I’d only read a little bit of Berry’s poetry before reading this story, but my, his writing sings. I can see why so many people rave about his work. This story isn’t so much driven by plot as it is a peek into a family history that feels warm and inviting and familiar. Frankly, I wish I could hear more about the lives of these characters, which is the best thing you could ask from a short story, right?
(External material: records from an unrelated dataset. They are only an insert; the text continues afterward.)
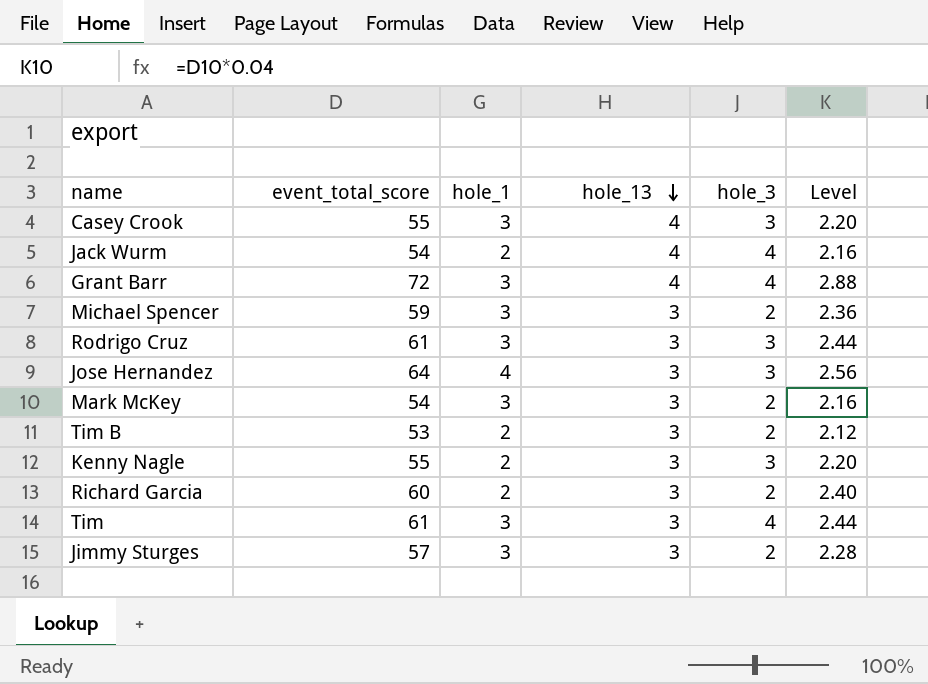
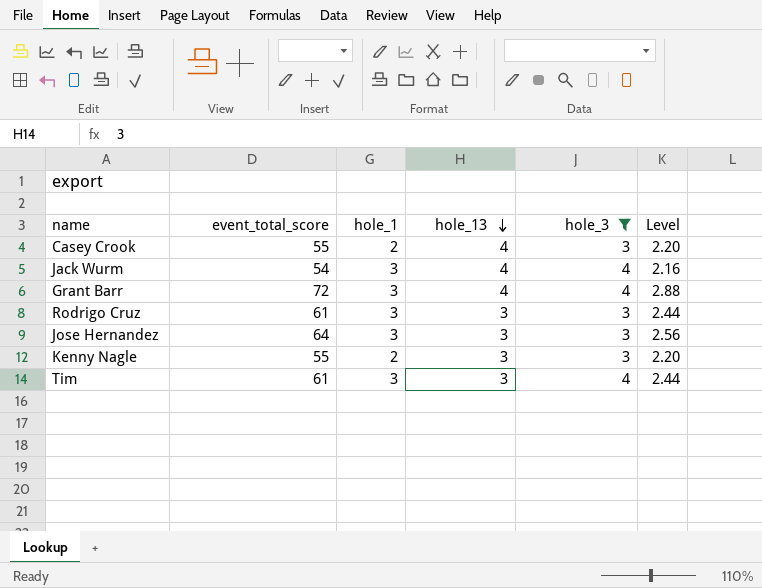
filter: none -> hole_3 != 2
Casey Crook | hole_1: 3 -> 2
Jack Wurm | hole_1: 2 -> 3
Jose Hernandez | hole_1: 4 -> 3

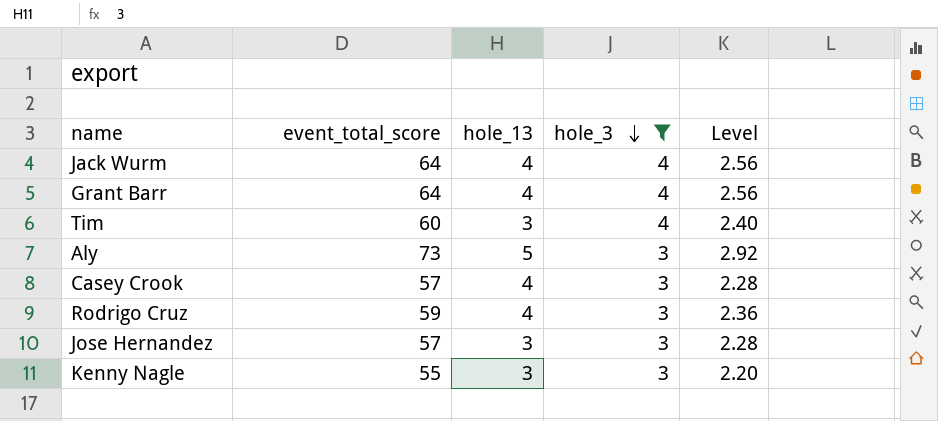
row order: hole_13 descending -> hole_3 descending
column hole_1 | position: 3 -> none
Jack Wurm | event_total_score: 54 -> 64
Jack Wurm | Level: 2.16 -> 2.56
Grant Barr | event_total_score: 72 -> 64
Grant Barr | Level: 2.88 -> 2.56
Tim | event_total_score: 61 -> 60
Tim | Level: 2.44 -> 2.40
row Aly: none -> 73 | 5 | 3 | 2.92
Casey Crook | event_total_score: 55 -> 57
Casey Crook | Level: 2.20 -> 2.28
Rodrigo Cruz | event_total_score: 61 -> 59
Rodrigo Cruz | hole_13: 3 -> 4
Rodrigo Cruz | Level: 2.44 -> 2.36
Jose Hernandez | event_total_score: 64 -> 57
Jose Hernandez | Level: 2.56 -> 2.28

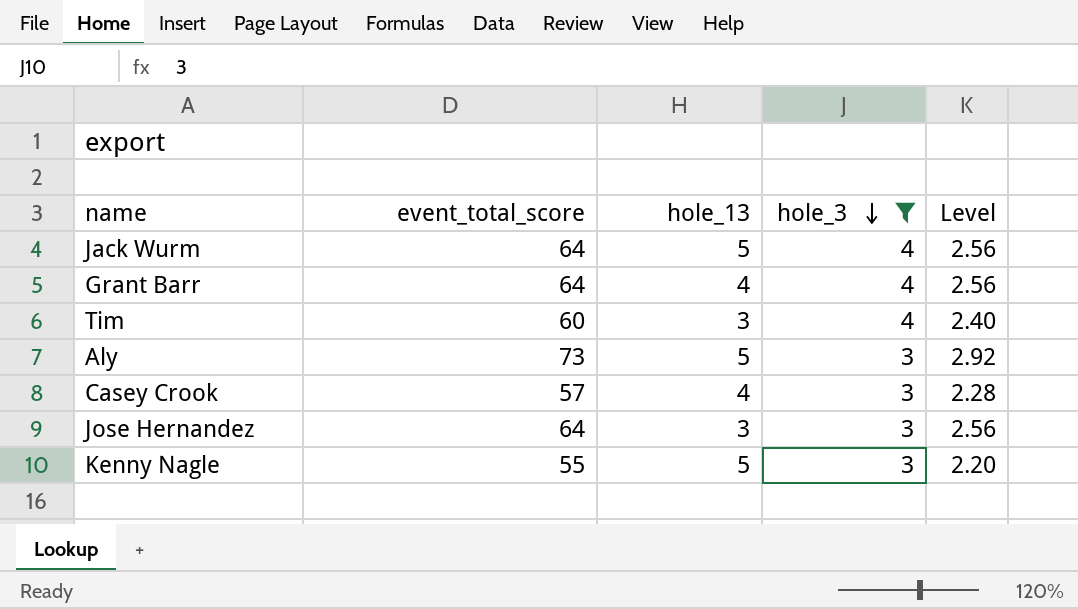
row Rodrigo Cruz: 59 | 4 | 3 | 2.36 -> none
Jack Wurm | hole_13: 4 -> 5
Jose Hernandez | event_total_score: 57 -> 64
Jose Hernandez | Level: 2.28 -> 2.56
Kenny Nagle | hole_13: 3 -> 5

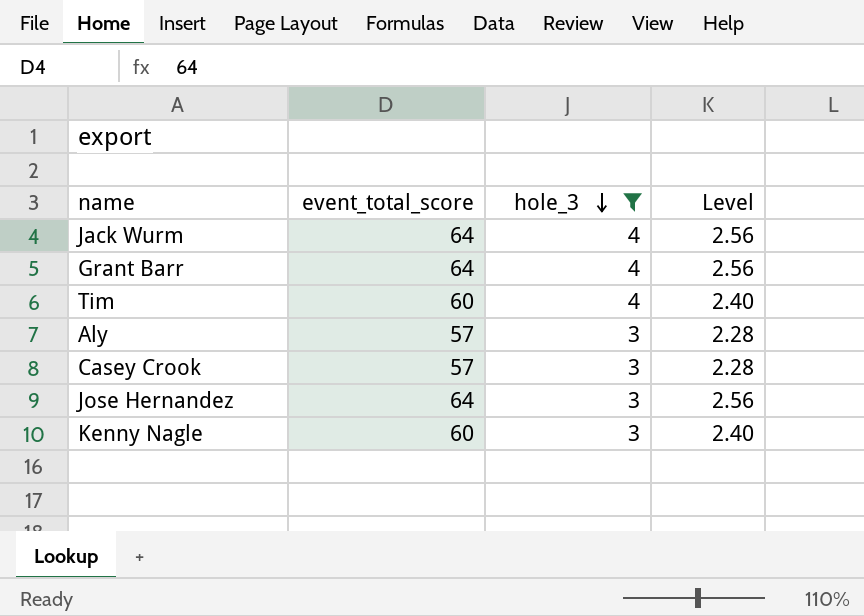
column hole_13 | position: 3 -> none
Aly | event_total_score: 73 -> 57
Aly | Level: 2.92 -> 2.28
Kenny Nagle | event_total_score: 55 -> 60
Kenny Nagle | Level: 2.20 -> 2.40

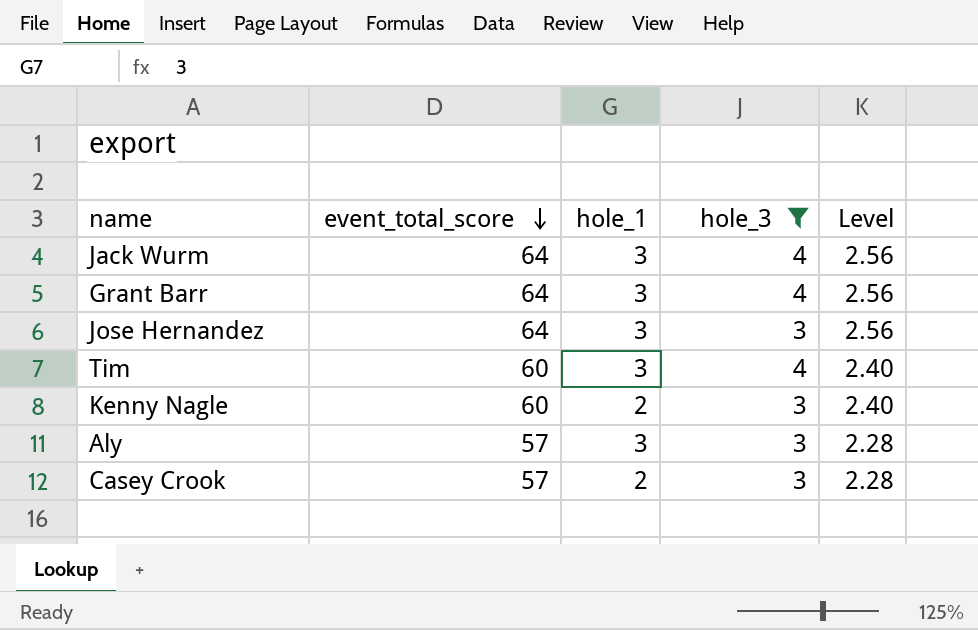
row order: hole_3 descending -> event_total_score descending
column hole_1 | position: none -> 3

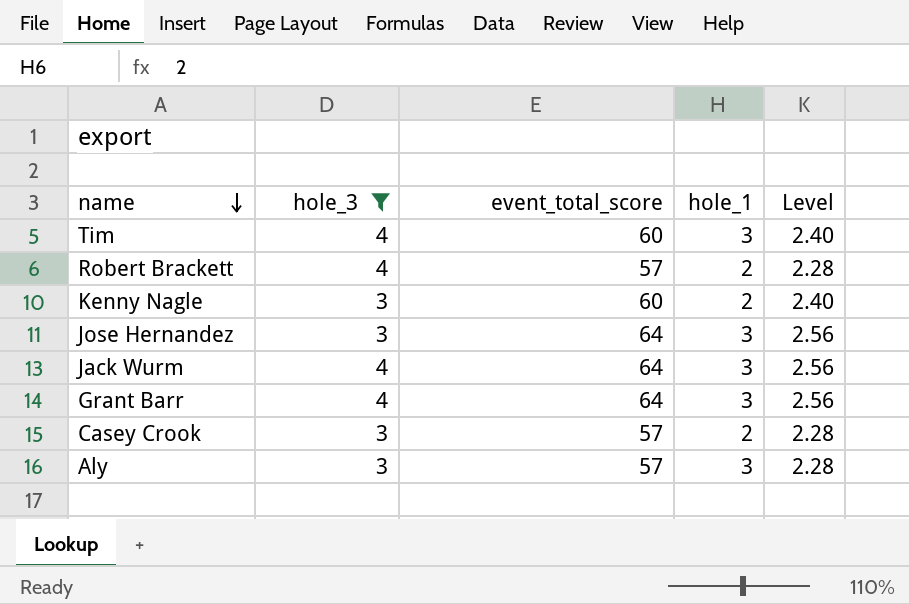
row order: event_total_score descending -> name descending
column hole_3 | position: 4 -> 2
row Robert Brackett: none -> 4 | 57 | 2 | 2.28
While the story isn’t humorous as such, there’s a bit of the folklorist-historian in its telling, recalling Garrison Keillor or Will Rogers. You get a clear and firm sense of middle America and its rich history and deep roots. Obviously, this is woven into the the very fiber of the tale; it’s part of a collection of poetry called Roots to the Earth that celebrates the American farmer and farming culture. What I’m getting at is that the story is rich and full, like strong coffee and dark soil, and just as inviting.
The title refers to the culture that Danny Branch establishes in his family, a culture that is endemic of mid-20th-century America: the individualism, frugality, neighborliness, and resourcefulness of the generation that lived through the Great Depression. The Branch’s represent a particular mindset that rejects the flashy and expensive for what is trusted, true, and traditional. In an age like ours that is screen-obsessed and noise-driven, this glimpse of a simpler time and place feels refreshing, if not a bit inspiring.
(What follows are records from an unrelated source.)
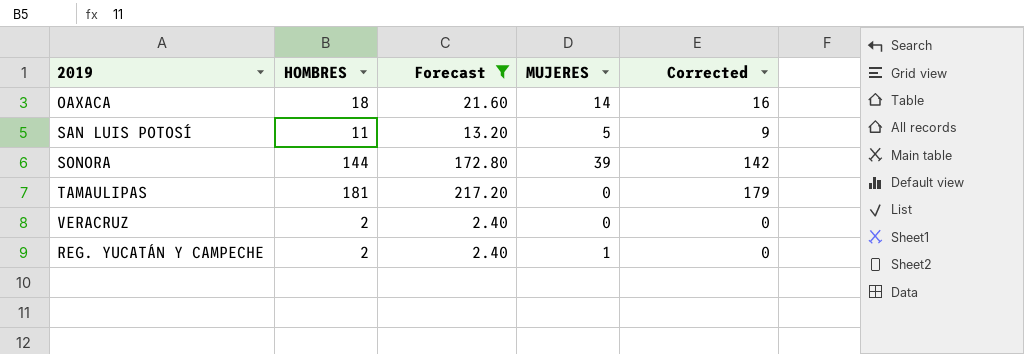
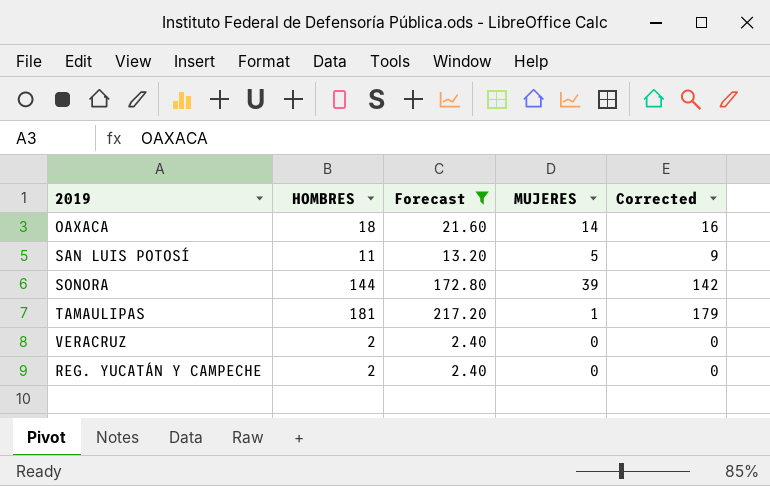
TAMAULIPAS | MUJERES: 0 -> 1
REG. YUCATÁN Y CAMPECHE | MUJERES: 1 -> 0

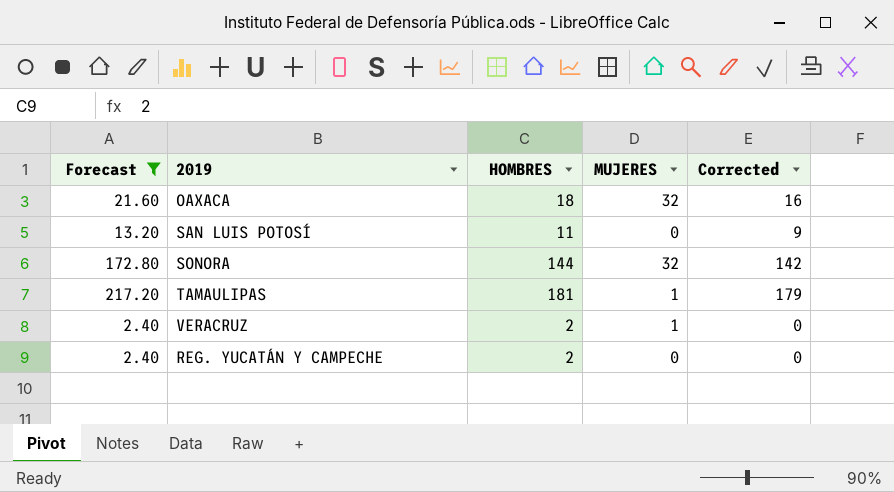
column Forecast | position: 3 -> 1
OAXACA | MUJERES: 14 -> 32
SAN LUIS POTOSÍ | MUJERES: 5 -> 0
SONORA | MUJERES: 39 -> 32
VERACRUZ | MUJERES: 0 -> 1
The only critique (and you really can’t call it that) I have of the story is that it seems to be two or three stories in one. The first section focuses on Danny Branch’s father, Burley Coulter, and his relationship with Danny and the other people in the community. The story then transitions to Danny as an adult and how he and his wife built their family culture and raised their children. The final section of the story (about Danny’s son and his “new” car) then feels a bit tacked on–as if it weren’t so much an illustration of the Branch way of doing as it is a somewhat-related anecdote. While all 3 parts are arguably justified and obviously interesting, I wonder if this instead could have been the seeds of a collection of stories about this family. (I, for one, would welcome such a revision.)
That’s all I want to say, so as to avoid giving much else away. I’m not sure why I was hesitant to read this one, but I’m glad I eventually did. Berry is a wordsmith with a well-deserved reputation, and “The Branch Way of Doing” is a sterling example of that.